From a valuation and sentiment standpoint, the absence of buybacks last quarter has been interpreted not as a negative on fundamentals but as a sign of price discipline and a preference to let cash balances build pending better opportunities. The bullish interpretation is that cash accumulation can become a meaningful lever in 2026 should attractive investments or repurchases emerge, adding latent upside to operating execution. With last quarter’s revenue at $94.97 billion, gross margin of 41.10%, net profit margin of 32.43%, and adjusted EPS of $9,376.15, bulls contend the company showcased both margin strength and earnings scalability, key ingredients for sustaining investor confidence into the Q4 report.

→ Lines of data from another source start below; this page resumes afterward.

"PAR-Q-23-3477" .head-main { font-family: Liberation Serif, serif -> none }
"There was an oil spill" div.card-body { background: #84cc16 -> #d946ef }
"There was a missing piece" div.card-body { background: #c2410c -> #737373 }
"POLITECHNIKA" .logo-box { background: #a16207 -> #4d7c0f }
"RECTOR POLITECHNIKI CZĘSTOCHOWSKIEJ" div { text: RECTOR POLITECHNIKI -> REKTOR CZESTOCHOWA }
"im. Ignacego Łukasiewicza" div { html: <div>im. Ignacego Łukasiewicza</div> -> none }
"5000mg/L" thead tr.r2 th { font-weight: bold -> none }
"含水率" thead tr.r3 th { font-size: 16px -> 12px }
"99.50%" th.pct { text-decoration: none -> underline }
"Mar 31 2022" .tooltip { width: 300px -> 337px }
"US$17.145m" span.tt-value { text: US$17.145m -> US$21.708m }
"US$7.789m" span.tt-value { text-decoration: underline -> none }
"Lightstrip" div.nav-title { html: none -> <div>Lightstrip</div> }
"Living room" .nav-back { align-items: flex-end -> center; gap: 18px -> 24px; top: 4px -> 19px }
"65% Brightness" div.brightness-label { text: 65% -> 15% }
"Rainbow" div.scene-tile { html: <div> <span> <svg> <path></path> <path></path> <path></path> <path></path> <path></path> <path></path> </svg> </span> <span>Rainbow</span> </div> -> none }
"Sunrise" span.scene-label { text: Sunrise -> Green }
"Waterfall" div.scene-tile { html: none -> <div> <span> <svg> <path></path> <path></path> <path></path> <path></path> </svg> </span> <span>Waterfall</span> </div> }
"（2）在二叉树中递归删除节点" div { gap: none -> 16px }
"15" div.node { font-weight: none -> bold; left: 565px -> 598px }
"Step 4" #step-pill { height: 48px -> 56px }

In summary, the prevailing institutional view anticipates that Berkshire Hathaway’s fourth quarter will reflect stable revenue growth of 0.82% year-over-year and a double-digit year-over-year advance in adjusted EPS, supported primarily by insurance underwriting and complemented by railroad, utilities, and energy. The emphasis is on the quality of operating earnings rather than GAAP volatility, with investors likely to reward confirmation that underwriting profitability and segment discipline remain intact as the company enters 2026.